WHAT IS NEEDED:
Records follow. Copy every line with "group".

***

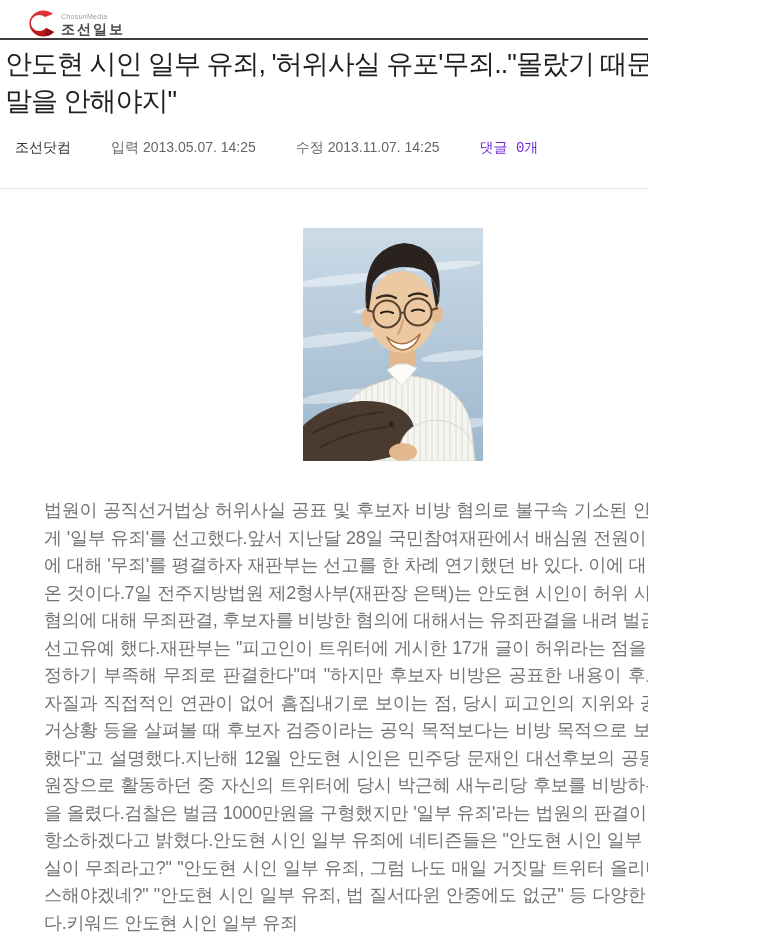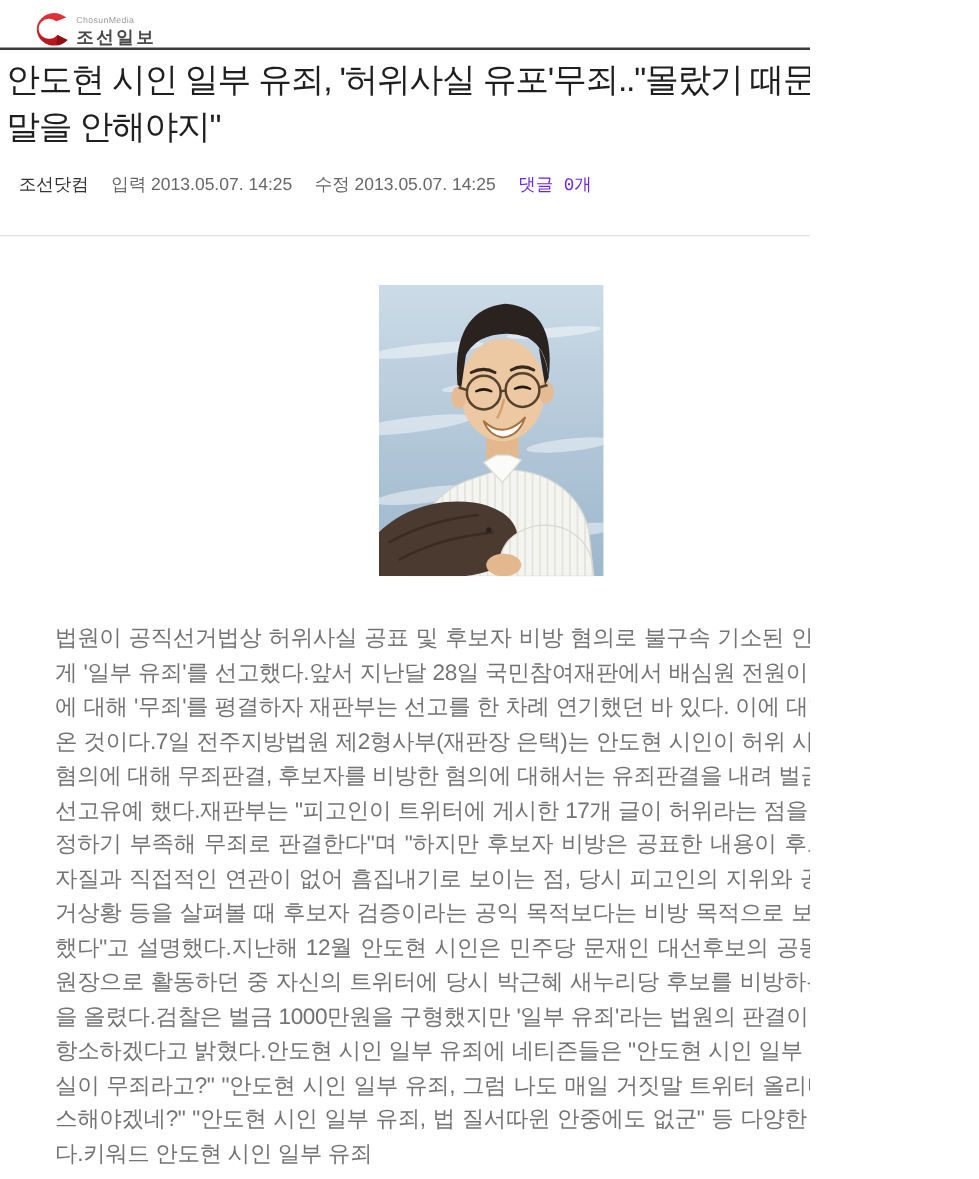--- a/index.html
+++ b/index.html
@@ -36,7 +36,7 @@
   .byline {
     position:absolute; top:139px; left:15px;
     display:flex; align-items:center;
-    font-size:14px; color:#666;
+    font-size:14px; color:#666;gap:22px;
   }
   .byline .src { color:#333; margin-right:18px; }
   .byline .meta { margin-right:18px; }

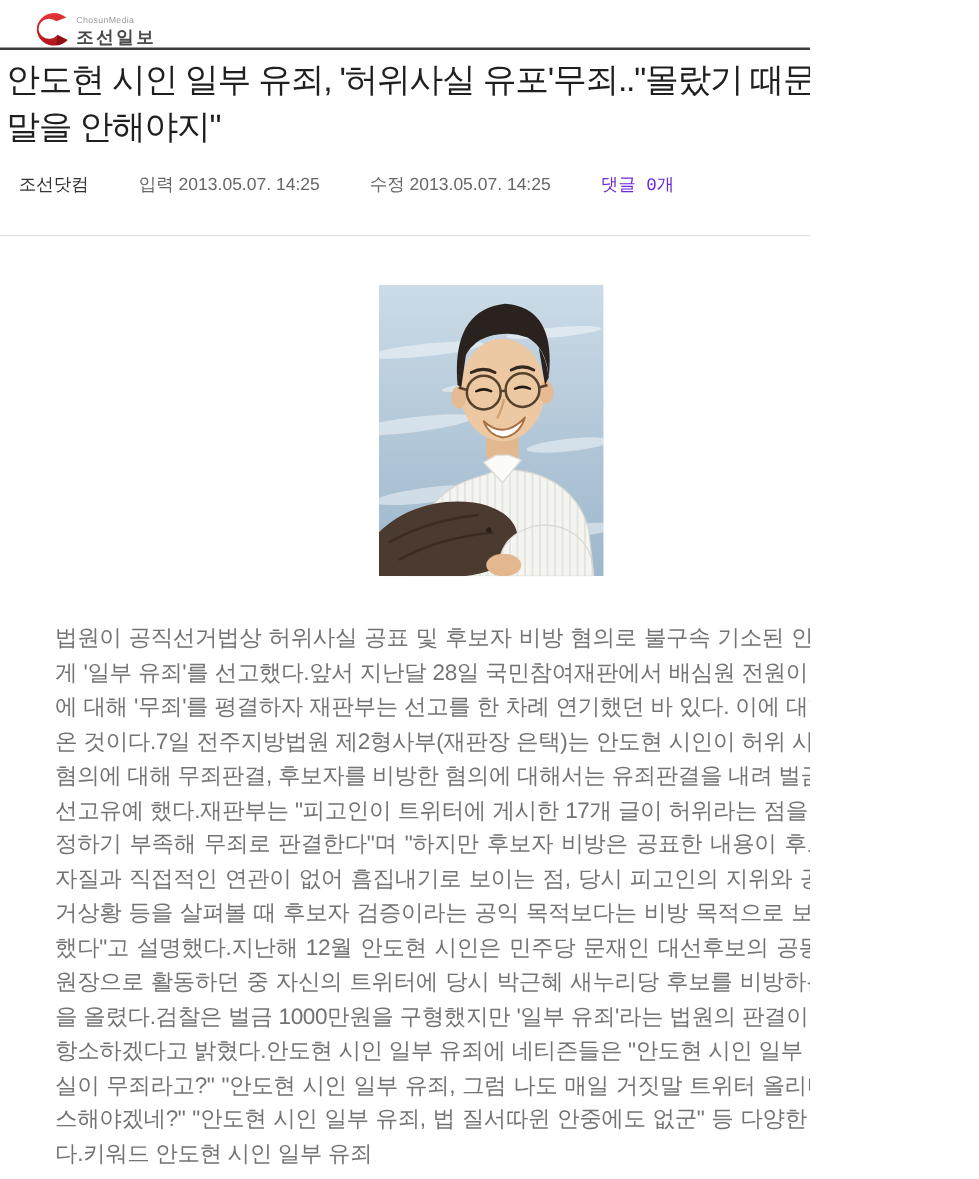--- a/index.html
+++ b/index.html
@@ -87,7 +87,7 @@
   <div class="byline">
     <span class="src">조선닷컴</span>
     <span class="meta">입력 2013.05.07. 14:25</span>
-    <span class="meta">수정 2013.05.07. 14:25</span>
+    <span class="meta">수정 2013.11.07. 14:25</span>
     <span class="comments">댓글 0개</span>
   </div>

***

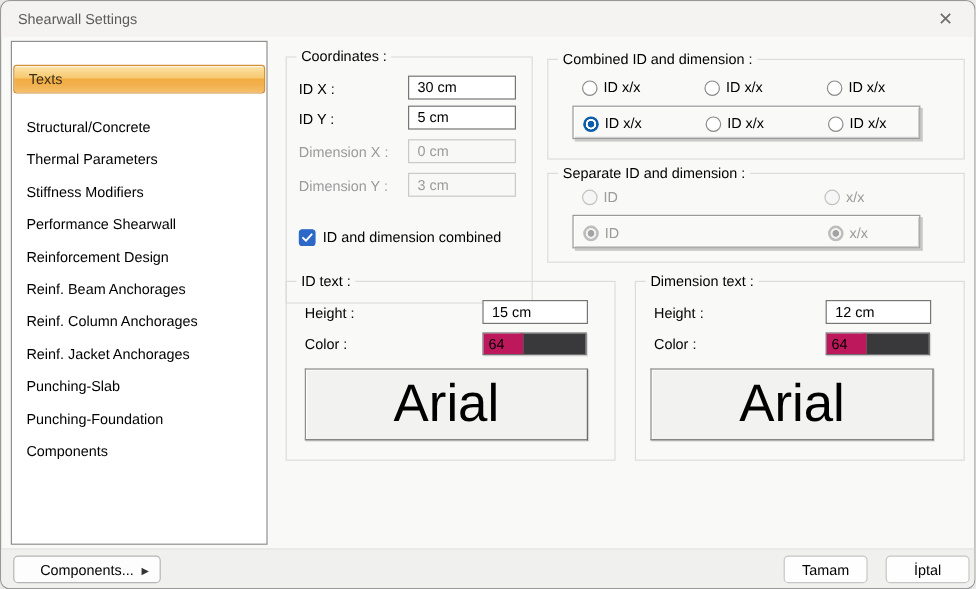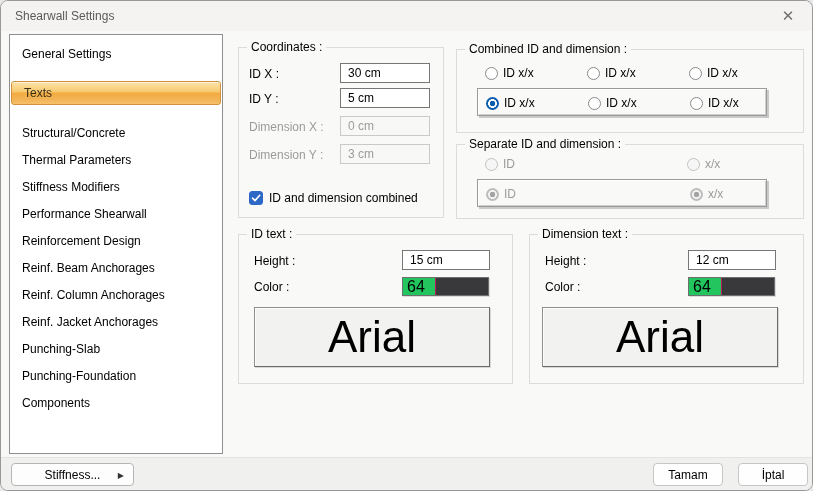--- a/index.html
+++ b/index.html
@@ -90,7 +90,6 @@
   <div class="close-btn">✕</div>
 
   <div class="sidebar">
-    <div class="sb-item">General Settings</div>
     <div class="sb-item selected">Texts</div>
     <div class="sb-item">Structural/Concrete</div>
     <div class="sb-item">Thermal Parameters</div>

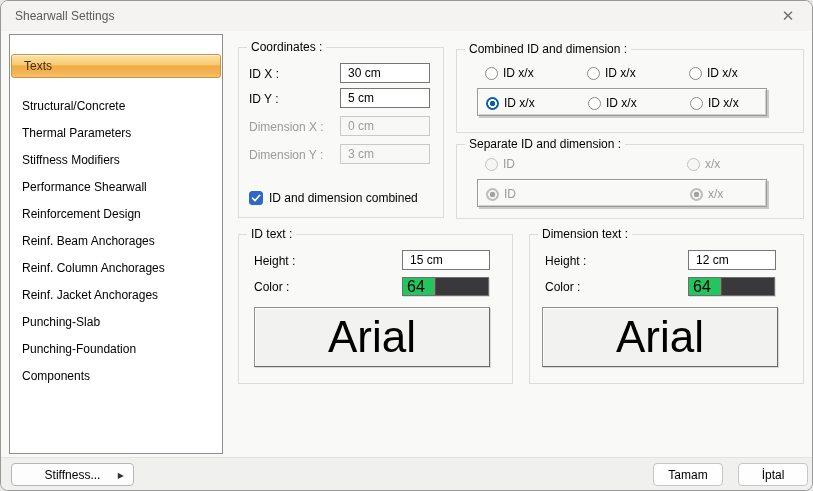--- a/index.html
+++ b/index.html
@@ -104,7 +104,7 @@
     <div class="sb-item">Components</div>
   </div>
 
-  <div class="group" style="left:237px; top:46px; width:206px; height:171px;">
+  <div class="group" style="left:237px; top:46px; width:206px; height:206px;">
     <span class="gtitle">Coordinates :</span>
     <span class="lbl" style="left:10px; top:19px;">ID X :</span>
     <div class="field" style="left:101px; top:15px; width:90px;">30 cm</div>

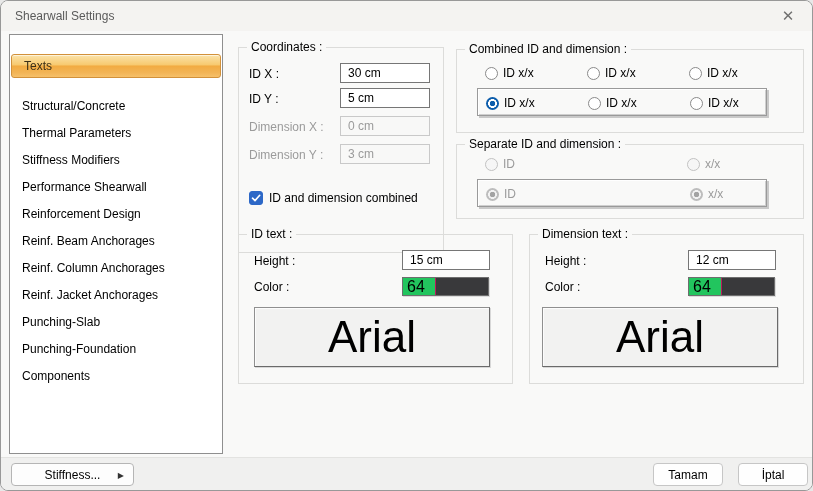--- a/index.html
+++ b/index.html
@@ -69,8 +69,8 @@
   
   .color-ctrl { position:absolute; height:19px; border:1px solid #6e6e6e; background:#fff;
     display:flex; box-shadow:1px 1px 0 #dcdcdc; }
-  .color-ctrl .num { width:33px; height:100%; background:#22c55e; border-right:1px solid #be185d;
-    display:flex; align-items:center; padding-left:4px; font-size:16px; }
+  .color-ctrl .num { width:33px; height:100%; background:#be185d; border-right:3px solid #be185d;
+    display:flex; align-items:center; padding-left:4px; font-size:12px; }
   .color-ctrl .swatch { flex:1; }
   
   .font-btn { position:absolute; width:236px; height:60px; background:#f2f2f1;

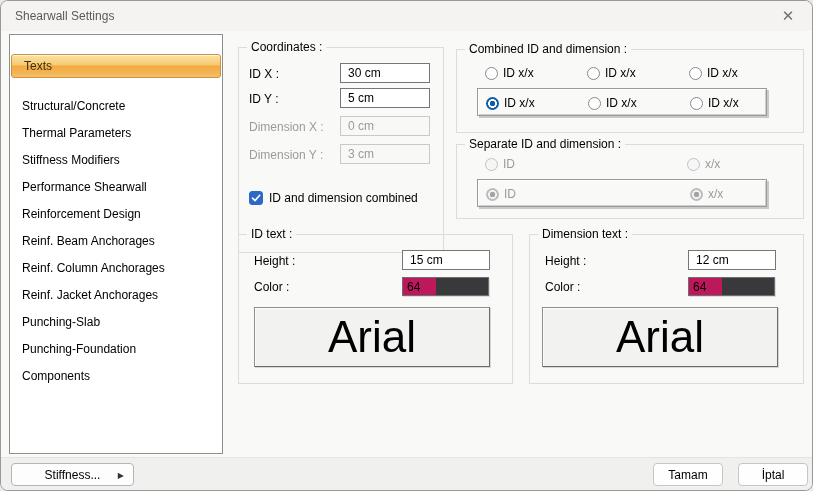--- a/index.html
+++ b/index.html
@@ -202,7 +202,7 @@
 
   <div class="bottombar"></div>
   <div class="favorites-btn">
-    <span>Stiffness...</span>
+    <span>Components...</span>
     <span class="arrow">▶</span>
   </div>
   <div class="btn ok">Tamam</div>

***

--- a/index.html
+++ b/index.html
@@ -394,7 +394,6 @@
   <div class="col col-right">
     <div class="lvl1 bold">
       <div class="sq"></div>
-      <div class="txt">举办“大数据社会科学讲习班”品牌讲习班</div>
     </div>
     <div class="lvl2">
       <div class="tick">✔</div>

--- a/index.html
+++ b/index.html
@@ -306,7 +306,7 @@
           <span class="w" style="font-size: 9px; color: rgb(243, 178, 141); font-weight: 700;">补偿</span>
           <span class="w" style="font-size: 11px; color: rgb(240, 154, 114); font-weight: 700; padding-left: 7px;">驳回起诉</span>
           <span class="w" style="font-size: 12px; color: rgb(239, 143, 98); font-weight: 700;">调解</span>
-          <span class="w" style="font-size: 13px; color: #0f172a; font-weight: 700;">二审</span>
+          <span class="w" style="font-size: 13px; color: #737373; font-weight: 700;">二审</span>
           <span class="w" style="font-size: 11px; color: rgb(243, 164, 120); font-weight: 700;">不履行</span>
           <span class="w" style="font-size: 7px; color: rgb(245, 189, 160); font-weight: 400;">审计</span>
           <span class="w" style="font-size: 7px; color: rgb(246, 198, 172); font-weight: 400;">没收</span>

***

TASK ANSWER:
-  <div class="group" style="left:237px; top:46px; width:206px; height:171px;">
+  <div class="group" style="left:237px; top:46px; width:206px; height:206px;">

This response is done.